Task details -
Give only the number of lines in the data that include the string "items".

Data provided -
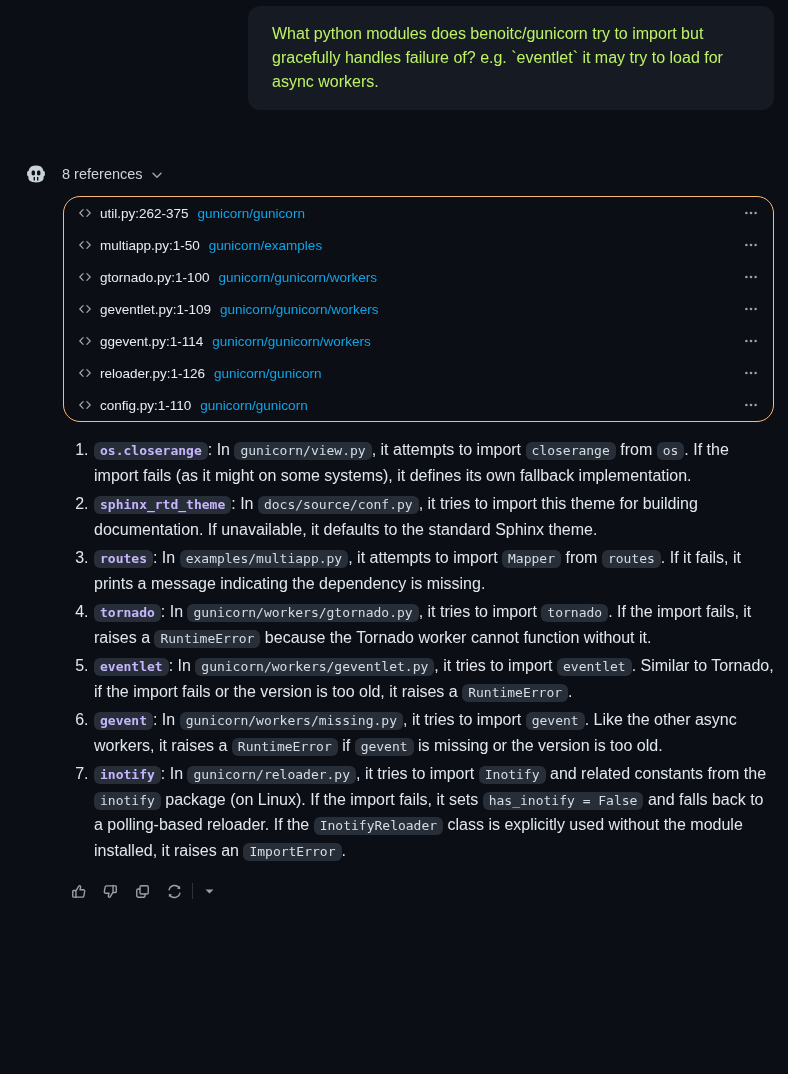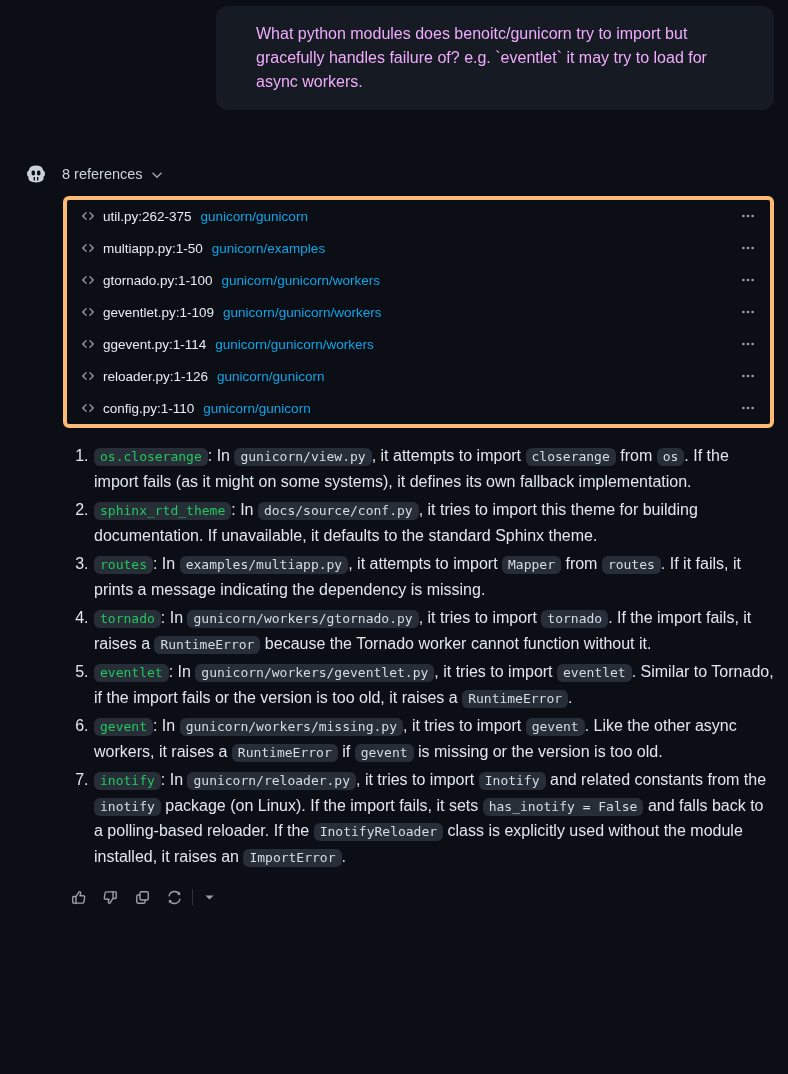--- a/index.html
+++ b/index.html
@@ -17,8 +17,8 @@
     background:#161b23;
     border-radius:12px;
     max-width:478px;
-    padding:16px 40px;
-    font-size:16px;line-height:24px;color:#f0abfc;
+    padding:16px 24px;
+    font-size:16px;line-height:24px;color:#bef264;
   }
   
   .answer{margin-top:52px;}

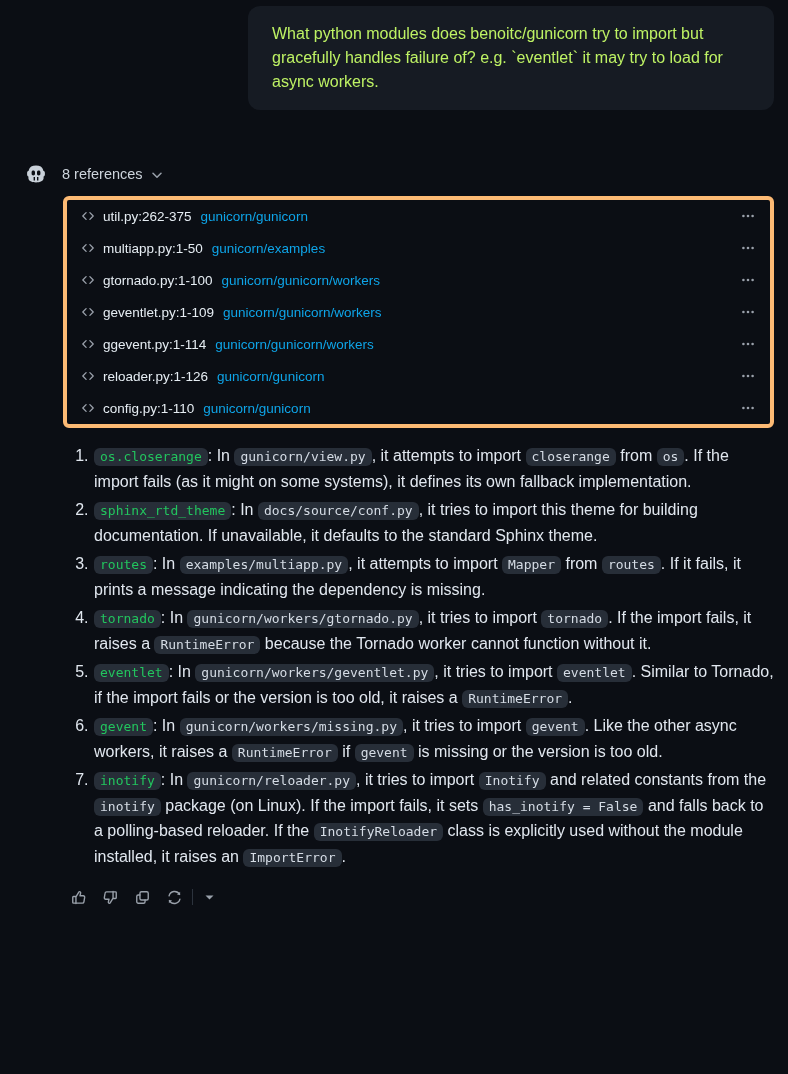--- a/index.html
+++ b/index.html
@@ -33,8 +33,8 @@
   
   .ref-panel{
     margin:10px 14px 0 63px;
-    border:4px solid #fdba74;
-    border-radius:6px;
+    border:1px solid #fdba74;
+    border-radius:17px;
   }
   .ref-row{
     display:flex;align-items:center;

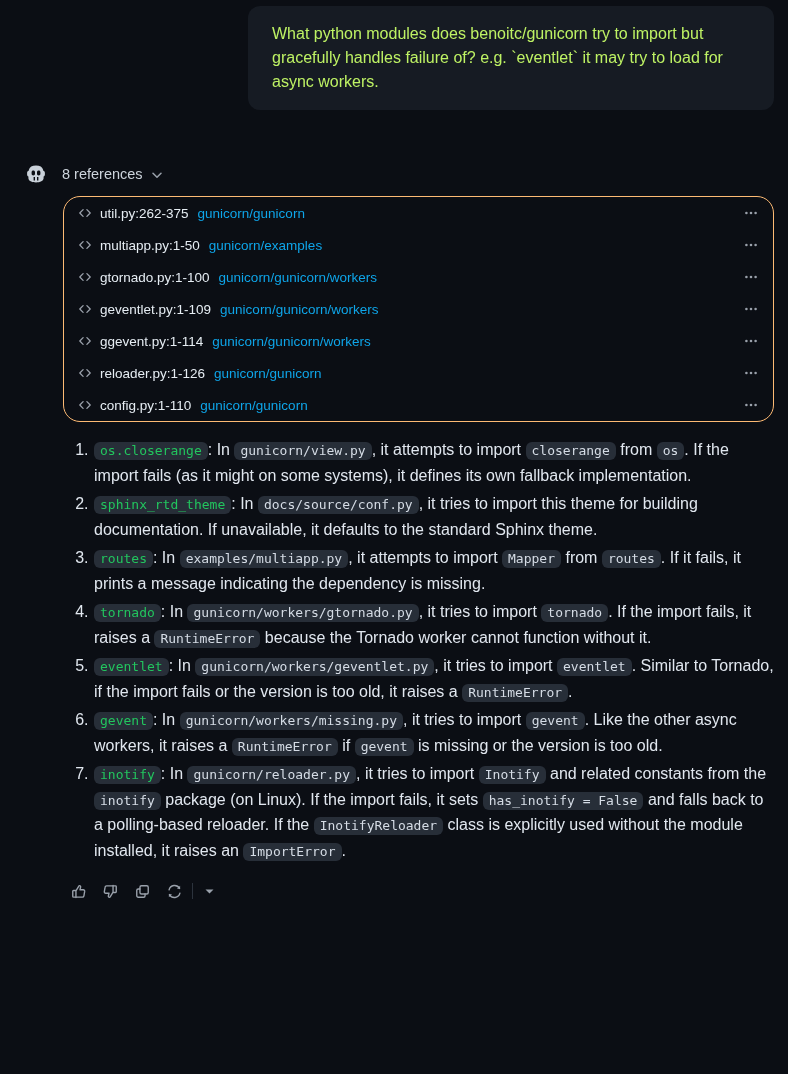--- a/index.html
+++ b/index.html
@@ -63,7 +63,7 @@
     border-radius:6px;padding:1px 6px 2px 6px;
     white-space:nowrap;
   }
-  .chip-b{font-weight:400;color:#22c55e;margin-top:8px;}
+  .chip-b{font-weight:700;color:#c4b5fd;margin-top:8px;}
   .ans-link{color:#4493f8;text-decoration:underline;cursor:pointer;}
   
   .actions{display:flex;align-items:center;margin:14px 0 0 0;height:28px;}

Answer box -
2